DIRECTIONS
Tally how many lines in the data hold the word "none", and give the result with no other text.

INPUT MATERIAL
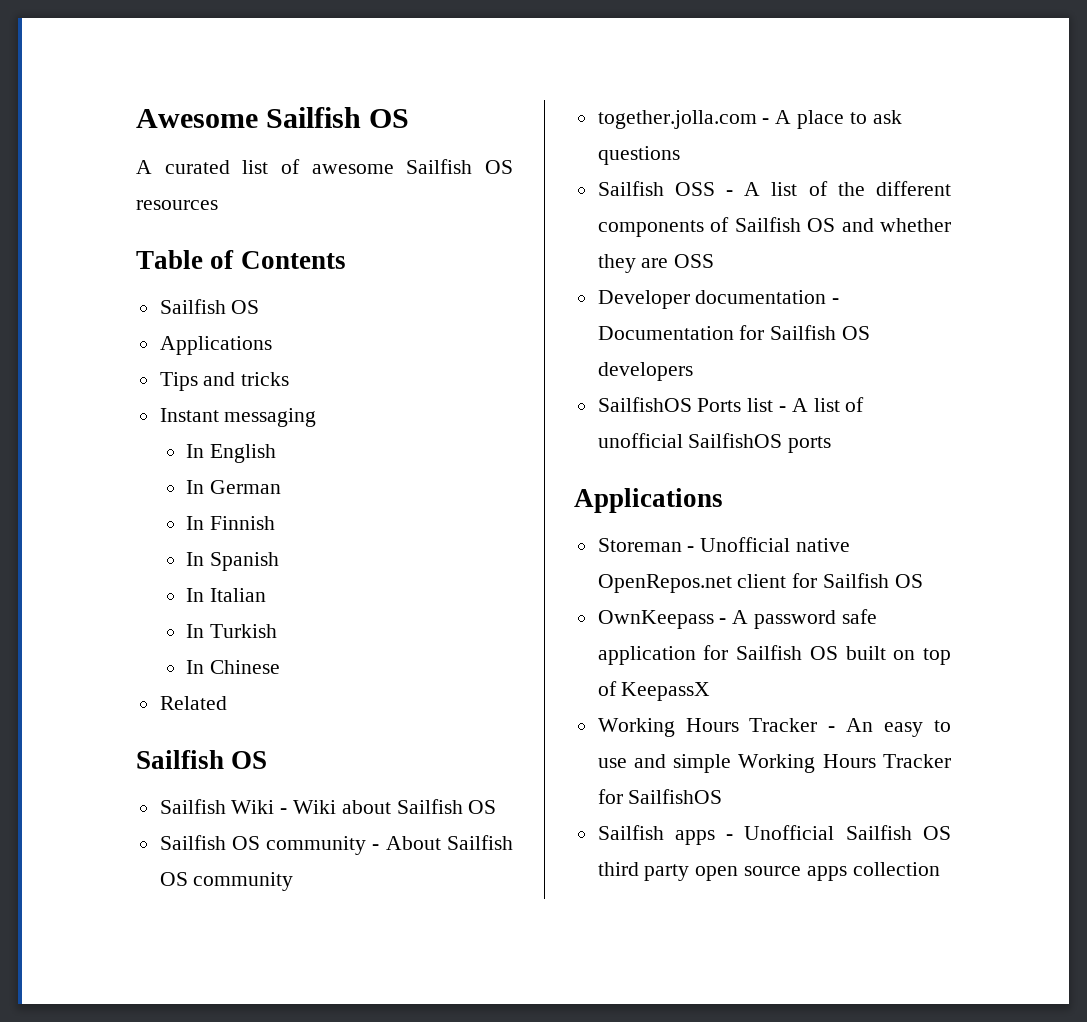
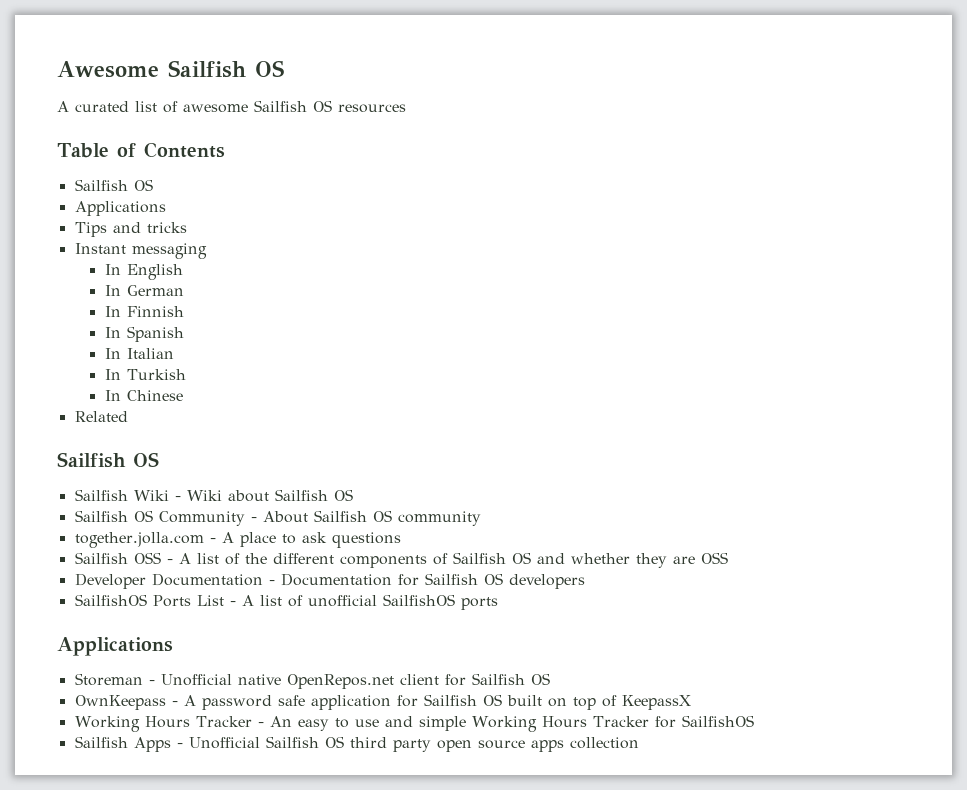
[266,836,367,855] community -> [158,511,245,526] Community
[695,290,827,304] documentation -> [151,573,263,586] Documentation
[747,398,774,412] list -> [196,595,224,606] List
[674,830,715,845] apps -> [133,737,171,752] Apps

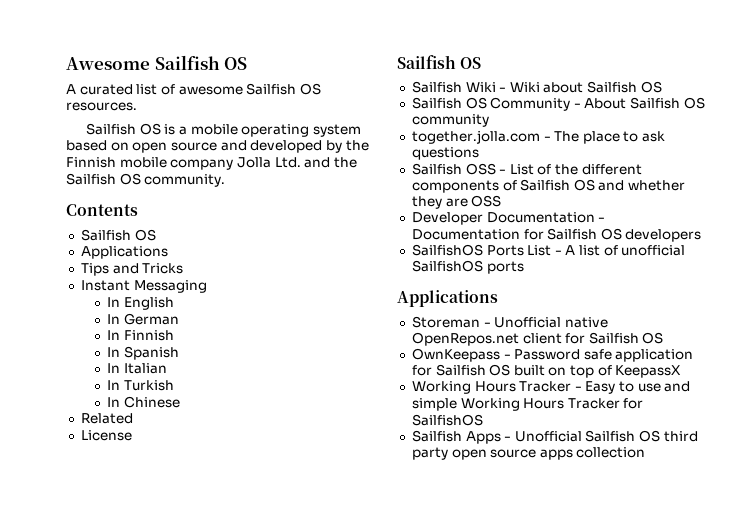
[338,104,406,113] [57,143,136,158] resources // Table of -> [66,102,137,111] [85,123,361,137] [66,140,369,153] [66,157,357,170] [66,173,226,187] resources. // Sailfish OS is a mobile operating system based on open source and developed by the Finnish mobile company Jolla Ltd. and the Sailfish OS community. //
[146,222,187,233] tricks -> [142,263,184,274] Tricks
[131,243,207,259] messaging -> [133,280,207,293] Messaging
(128, 416) none -> [80,430,132,441] // License
[221,532,234,543] A -> [554,131,580,142] The
[178,553,219,564] A list -> [509,164,534,175] List
[183,695,272,710] A password -> [514,349,581,360] Password
[269,716,329,731] An easy -> [585,381,616,394] Easy

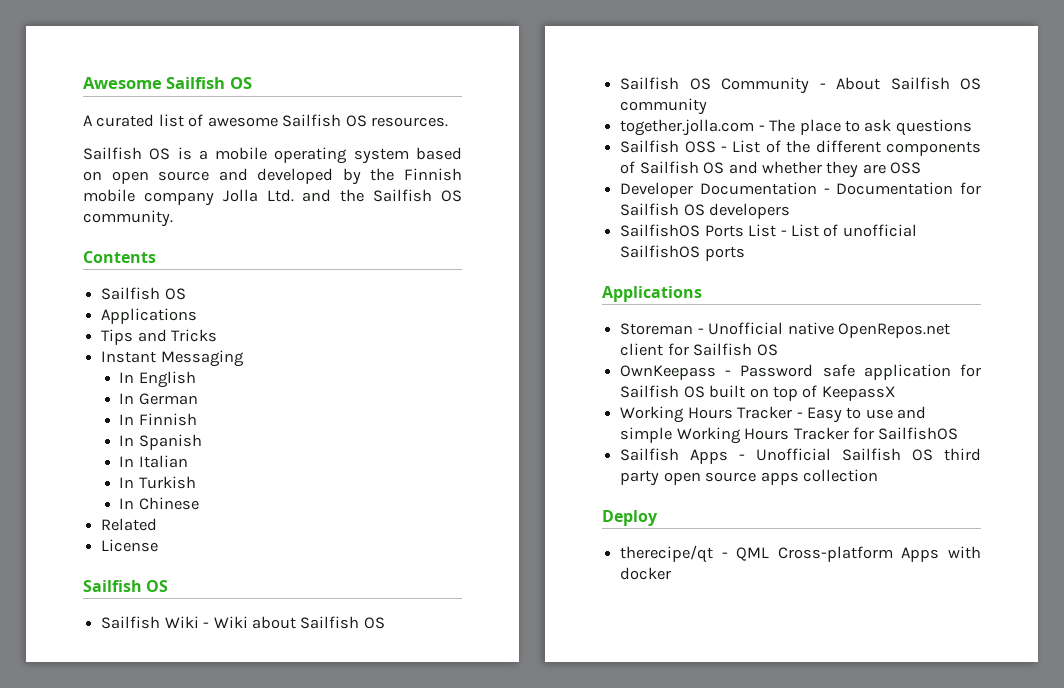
[565,245,601,256] A list -> [790,224,819,237] List
(646, 452) none -> [602,510,658,526] [620,545,981,563] [620,567,672,580] // Deploy // therecipe/qt - QML Cross-platform Apps with docker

OUTPUT BELOW
2